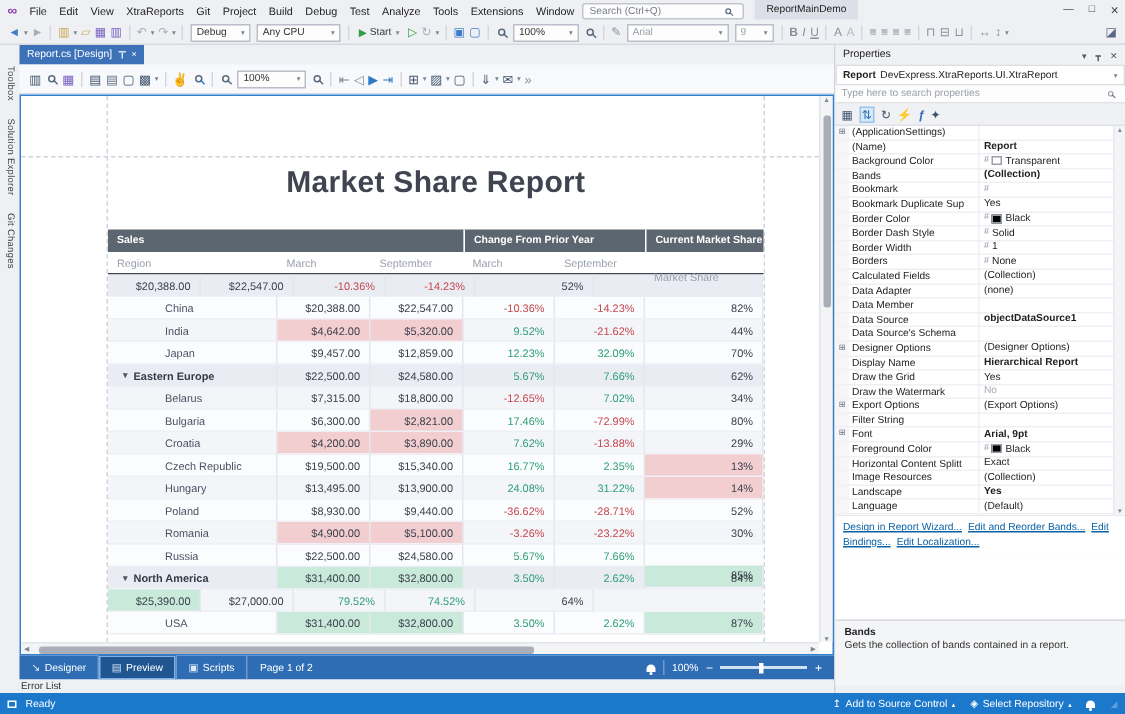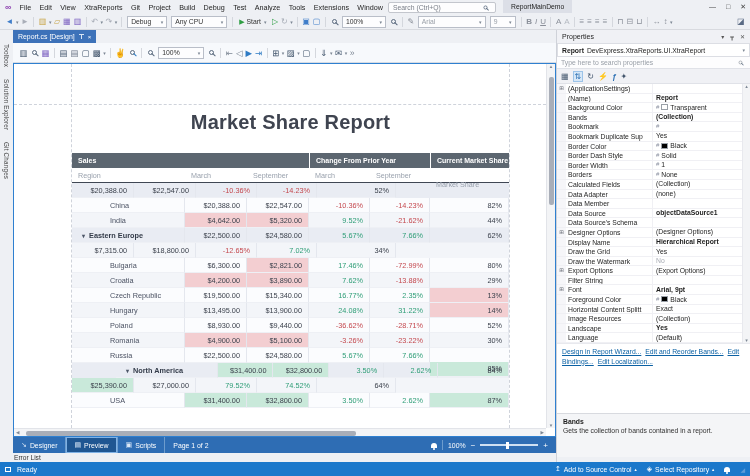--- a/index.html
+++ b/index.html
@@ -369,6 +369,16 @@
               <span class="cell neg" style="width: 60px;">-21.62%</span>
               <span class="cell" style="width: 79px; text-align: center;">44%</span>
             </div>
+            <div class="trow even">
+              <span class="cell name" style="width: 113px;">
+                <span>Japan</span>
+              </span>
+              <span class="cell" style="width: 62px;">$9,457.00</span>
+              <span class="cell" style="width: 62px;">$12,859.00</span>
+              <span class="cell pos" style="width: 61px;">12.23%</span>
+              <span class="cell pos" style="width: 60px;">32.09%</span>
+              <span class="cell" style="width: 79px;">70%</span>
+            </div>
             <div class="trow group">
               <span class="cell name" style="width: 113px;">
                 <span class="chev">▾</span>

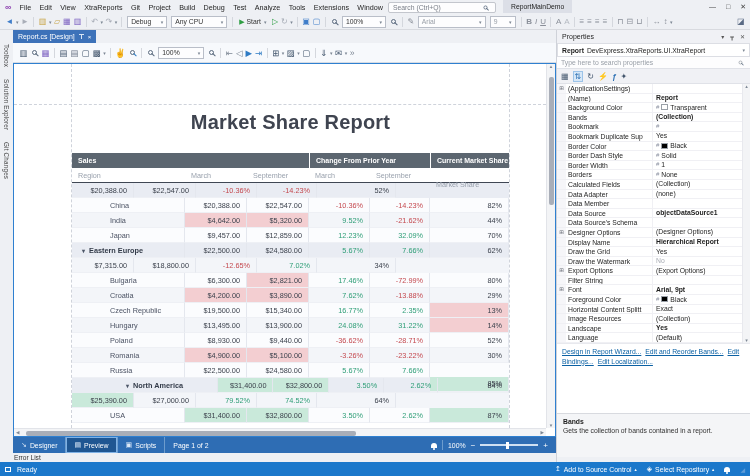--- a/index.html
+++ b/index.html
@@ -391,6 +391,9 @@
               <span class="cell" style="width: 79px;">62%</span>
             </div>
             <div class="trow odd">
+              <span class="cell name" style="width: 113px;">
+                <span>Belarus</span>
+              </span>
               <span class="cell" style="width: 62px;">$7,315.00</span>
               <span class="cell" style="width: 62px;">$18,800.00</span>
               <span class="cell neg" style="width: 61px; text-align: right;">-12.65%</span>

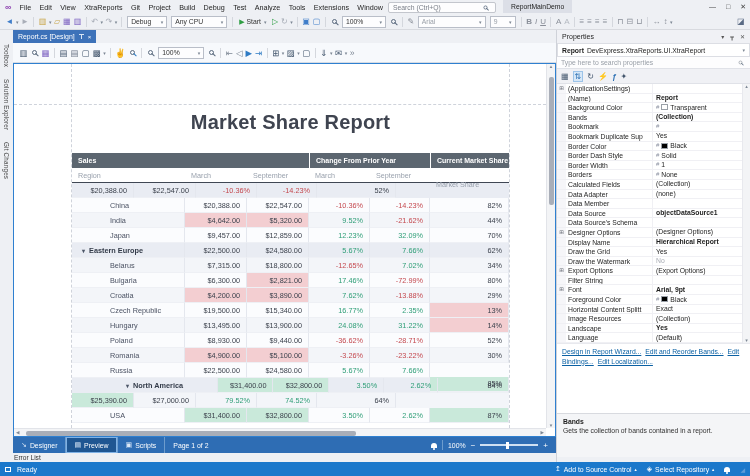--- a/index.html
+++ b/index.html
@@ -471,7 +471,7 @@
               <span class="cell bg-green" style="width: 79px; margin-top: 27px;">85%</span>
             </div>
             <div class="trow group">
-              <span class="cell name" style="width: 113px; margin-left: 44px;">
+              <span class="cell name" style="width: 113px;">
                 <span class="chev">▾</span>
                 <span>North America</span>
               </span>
****************************************
• TASK TO COMPLETE: What is wanted is a word-for-word restatement of the entries, without their images.

• EXPECTED ANSWER:
--- a/index.html
+++ b/index.html
@@ -369,6 +369,16 @@
               <span class="cell neg" style="width: 60px;">-21.62%</span>
               <span class="cell" style="width: 79px; text-align: center;">44%</span>
             </div>
+            <div class="trow even">
+              <span class="cell name" style="width: 113px;">
+                <span>Japan</span>
+              </span>
+              <span class="cell" style="width: 62px;">$9,457.00</span>
+              <span class="cell" style="width: 62px;">$12,859.00</span>
+              <span class="cell pos" style="width: 61px;">12.23%</span>
+              <span class="cell pos" style="width: 60px;">32.09%</span>
+              <span class="cell" style="width: 79px;">70%</span>
+            </div>
             <div class="trow group">
               <span class="cell name" style="width: 113px;">
                 <span class="chev">▾</span>

--- a/index.html
+++ b/index.html
@@ -391,6 +391,9 @@
               <span class="cell" style="width: 79px;">62%</span>
             </div>
             <div class="trow odd">
+              <span class="cell name" style="width: 113px;">
+                <span>Belarus</span>
+              </span>
               <span class="cell" style="width: 62px;">$7,315.00</span>
               <span class="cell" style="width: 62px;">$18,800.00</span>
               <span class="cell neg" style="width: 61px; text-align: right;">-12.65%</span>

--- a/index.html
+++ b/index.html
@@ -471,7 +471,7 @@
               <span class="cell bg-green" style="width: 79px; margin-top: 27px;">85%</span>
             </div>
             <div class="trow group">
-              <span class="cell name" style="width: 113px; margin-left: 44px;">
+              <span class="cell name" style="width: 113px;">
                 <span class="chev">▾</span>
                 <span>North America</span>
               </span>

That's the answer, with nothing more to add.